• THE PROBLEM: The data below should be retyped exactly, with the pictures left out.

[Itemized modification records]
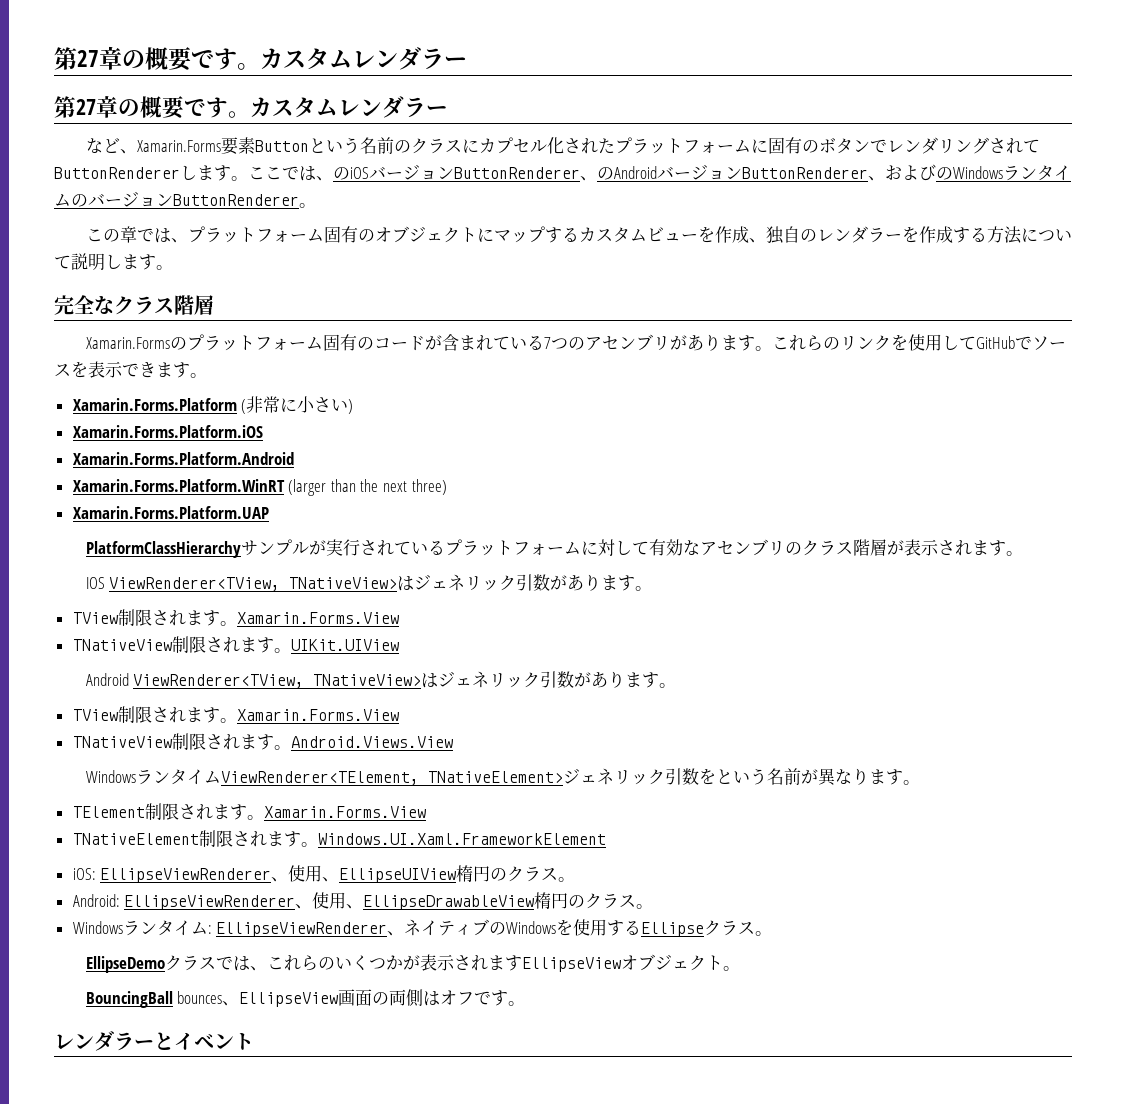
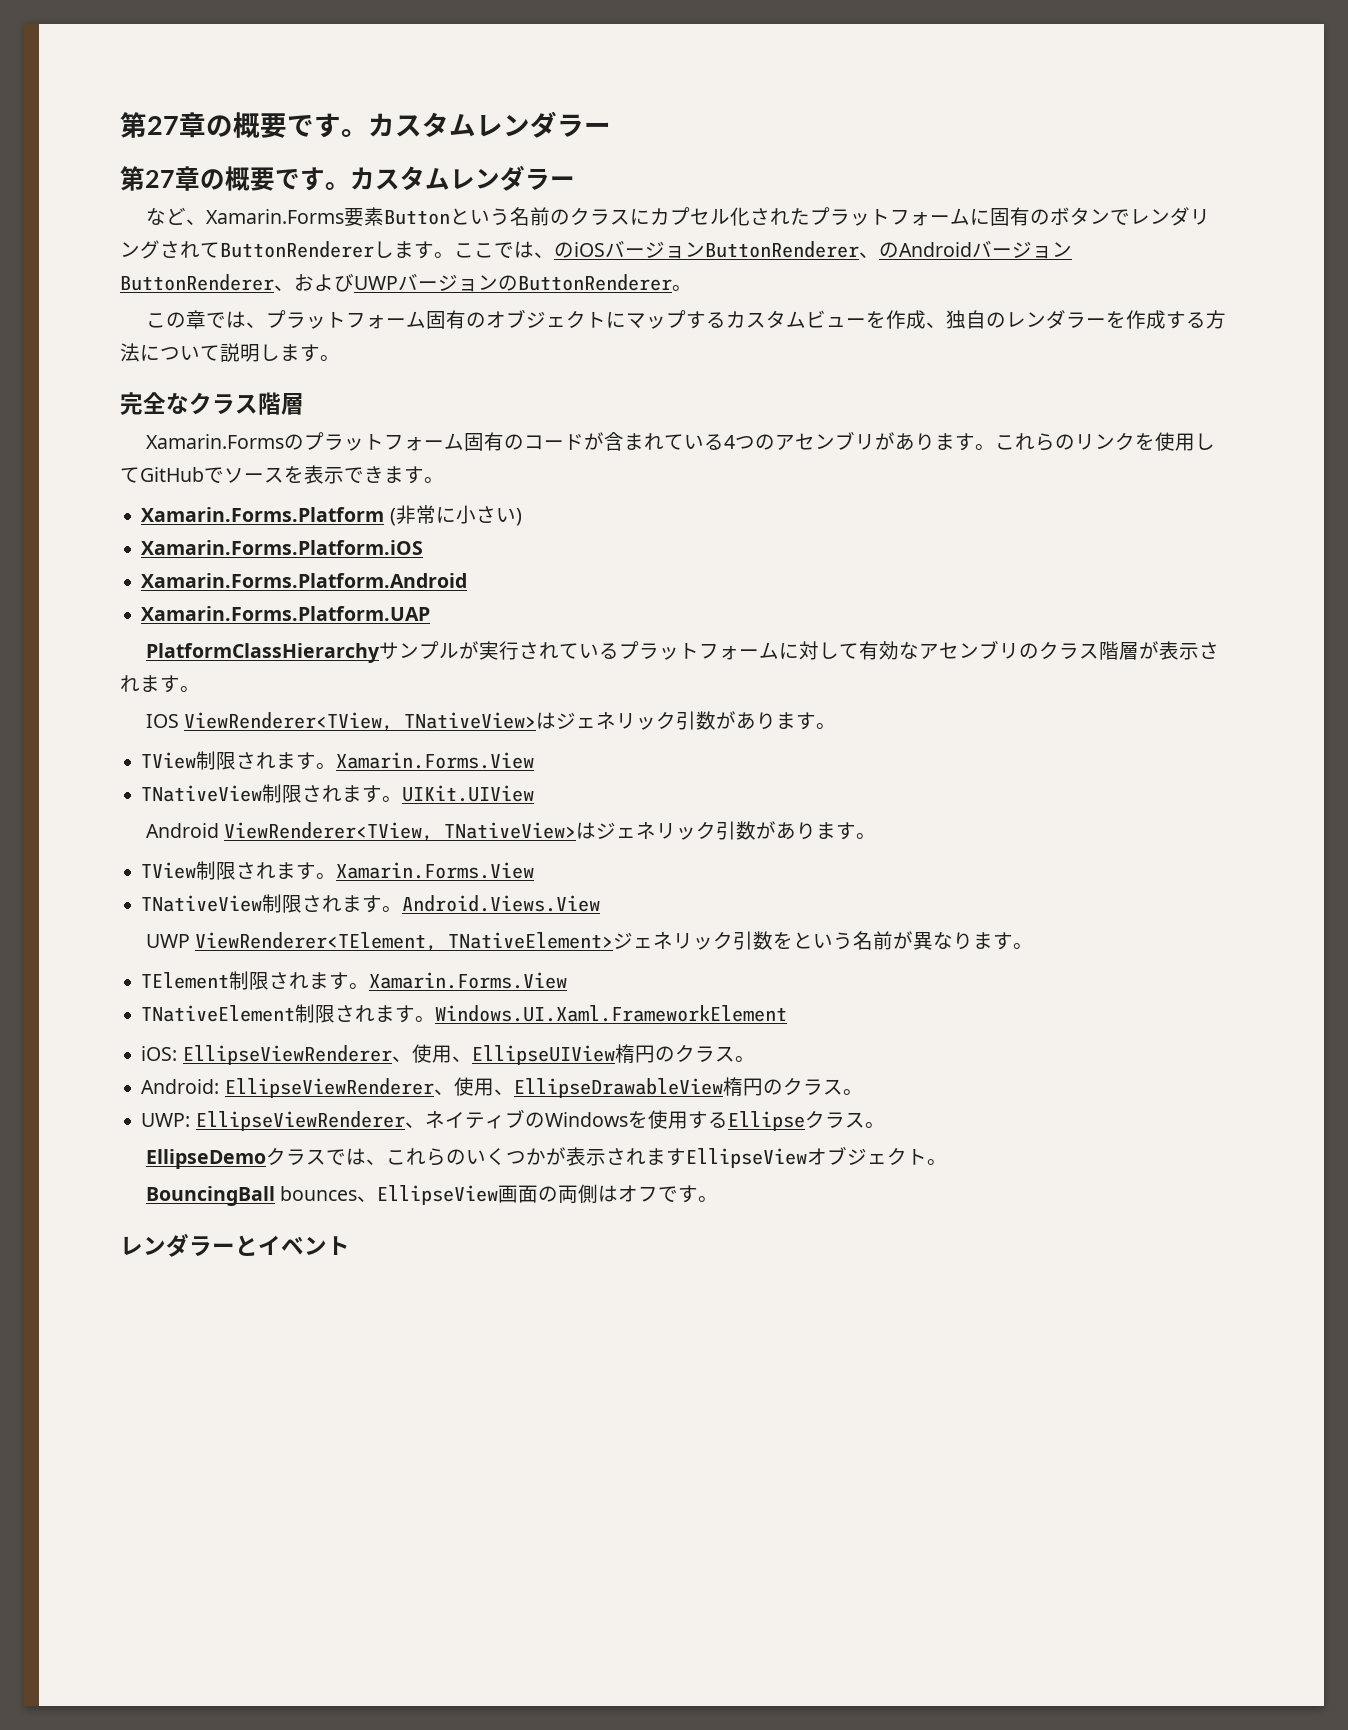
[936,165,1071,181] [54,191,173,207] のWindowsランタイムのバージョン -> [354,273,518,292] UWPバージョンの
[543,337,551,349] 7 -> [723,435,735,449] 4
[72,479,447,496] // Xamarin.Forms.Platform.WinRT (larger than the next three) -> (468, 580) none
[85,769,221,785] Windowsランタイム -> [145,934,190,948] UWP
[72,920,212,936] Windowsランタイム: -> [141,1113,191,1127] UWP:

• OUTPUT:
[936,165,1071,181] [54,191,173,207] のWindowsランタイムのバージョン -> [354,273,518,292] UWPバージョンの
[543,337,551,349] 7 -> [723,435,735,449] 4
[72,479,447,496] // Xamarin.Forms.Platform.WinRT (larger than the next three) -> (468, 580) none
[85,769,221,785] Windowsランタイム -> [145,934,190,948] UWP
[72,920,212,936] Windowsランタイム: -> [141,1113,191,1127] UWP:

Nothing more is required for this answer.